April 20th, 2010 Posted in Computing, General | 1 Comment »
Last Friday I attended the annual Innovative Ideas Forum at the National Library of Australia (NLA). This event brings together speakers from a range of backgrounds to deliver presentations around the theme of innovation to an audience mostly drawn from those who have a relationship with the NLA. I was there because I work for the National Archives and indeed I saw several archives colleagues there, heard many conversations around me in the audience from librarians, observed a few people from the Free and Open Source Software Community and I recognised a handful of academics. I think that the majority of those who attended were from the cultural sector one way or another, but it was a big auditorium and very full, so I may have missed a lot of people.
At the outset, Warwick Cathro, an NLA Assistant Director General (wearing an NLA promotional T Shirt!) exhorted the audience to live-blog with the tag iif2010 or to tweet with the hashtag #iif2010. The free wireless network available in the auditorium made this possible, but not necessarily easy. I brought along a very capable little EeePC netbook with which I took notes and watched the twitter stream. I’m not sure how anyone can listen properly to a speaker, interpret projected presentation slides, take notes and tweet at the same time. I managed three out of four with a lot of concentration but I collected barely 1489 words of notes across 6 speakers through the day. I may have had a better Twitter experience if the netbook didn’t keep needing to have its network connection reset. I even tried Tweetdeck during the morning session in an attempt to stay connected but I think the whole Twitter side of the event was lost on me.

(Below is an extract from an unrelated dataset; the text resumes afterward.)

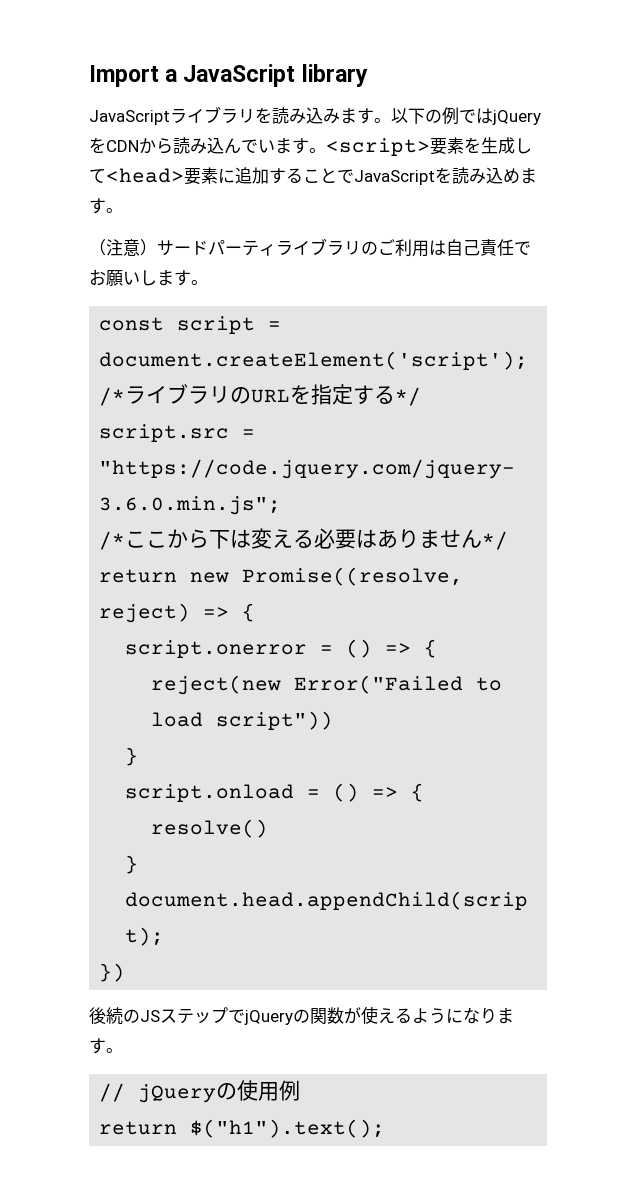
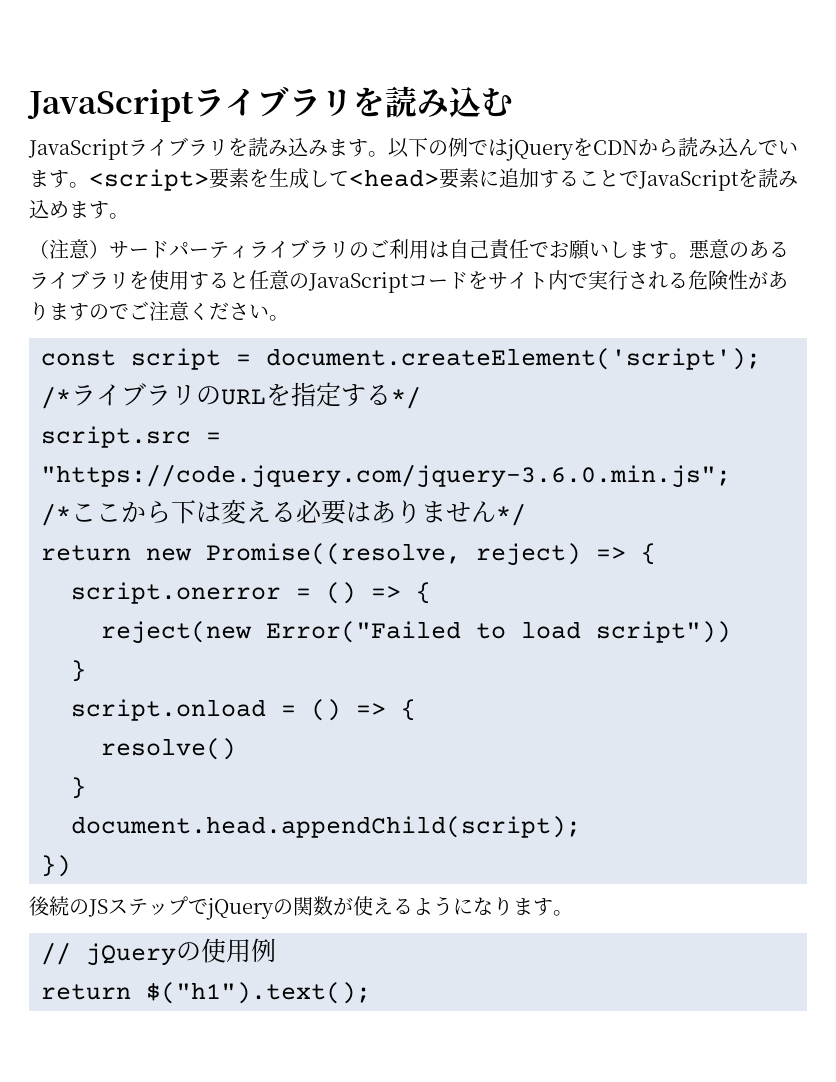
[89,64,368,87] Import a JavaScript library -> [27,86,513,122] JavaScriptライブラリを読み込む
(208, 282) none -> [689,239,789,259] [29,270,788,293] [29,301,289,321] 悪意のあるライブラリを使用すると任意のJavaScriptコードをサイト内で実行される危険性がありますのでご注意ください。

The first speaker was Dr Genevieve Bell, an anthropologist working for Intel Corp in the USA. Just the idea that Intel employs an anthropologist had me sit up and take notice. Genevieve combined stellar public speaking skills with an incredibly interesting insight into her past and into the fascinating work that she does for Intel and others in looking into the reality of household and personal circumstances now and in the future. Her insights into changing global demographic trends touched on an ageing population, increasing urbanisation, more single occupant homes, greater influence from non western countries and the purchasing power of women - among many other things. Her 50 minutes passed all too quickly.
You possibly know Mark Pesce from such TV shows as The New Inventors. Mark delivered a meticulously prepared and thoughtful presentation loosely concerned with eBooks (whither the book?). He tempers passion with panache, exposed his conviction with a deft touch and drew us into a carefully constructed thesis on the current and future state of the book. I’m still re-reading his blog.
Brianna Laugher drew an interesting parallel between Wikipedia’s impact on the world and its impact on her. Her diplomatic language around Wikipedia’s current troubles and the possible virtue of forks made it hard to see where she stands in the current circumstances. Good points about the ways in which the Internet makes it easy for any idea to have a chance because up front costs are insignificant but the observation that failure (and plenty of it) comes for free. Central theme seemed to be the idea of taking off-line the collaboration skills learned online to boost other projects.
Kent Fitch is a programmer working at the NLA. Great to see a member of the NLA’s IT staff take the stage to deliver a presentation. That it was clever and insightful was a bonus. That it showcased a new style of presentation delivery was icing on the cake and of great interest to me. I truly cannot imagine the same from my own organisation’s IT department. I think Kent probably made too much use of quoting historical or contemporary thinkers but his central message that libraries need to embrace revolutionary technologies (as he was clearly doing) made sense and was well supported by his presentation.
Lunch in the library’s foyer was oustanding and catered by the library’s own Bookplate cafe. A great range of sandwiches, tandoori chicken skewers, hot quiches, small boxes of delightful Mediterranean pasta salad, fresh fruit, mineral water, fruit juice, tea and coffee. I regretted having but one stomach to bring to the occasion. Delicious!
I have seen Nick Gruen speak before and he’s good value. I bet he has a wikipedia page. Yes, he does. When he started and said that he’d be talking about the economy as a machine for making and managing information, I cringed and expected a talk I might sleep through. Bzzzt. Wrong. Nick laid out a thesis concerning a spectrum of public good in which governments have a role in maintaining centralised services (e.g. lighthouses) and private concerns generate other decentralised public goods like gmail and facebook and twitter.
After laying some groundwork, Dr Gruen explored the idea of uncolonised parts of the public good spectrum into which government departments might start to deploy services somewhere between the conservative old world and the new frontier while aiming to serve the public good.
The final speaker was Rob Manson from a Sydney based Augmented Reality development company, MOB. Rob has an obvious passion for technology and its uses. He spoke about the ubiquity of sensors now - smartphones have accelerometers, gps, compass and cameras. Tiny sensors are cheap and can talk to a network. These sensors mean that most of us cast a ‘digital shadow’ whether we intend to or not. He finished with his personal wondering… with all of this information convergence, will I feel as much like an individual in the future?
For me, the day was a great success. A series of very thoughtful and engaging speakers. I learned much on the day and I have a great deal more to ponder and follow up until this time next year. Roll on iif2011.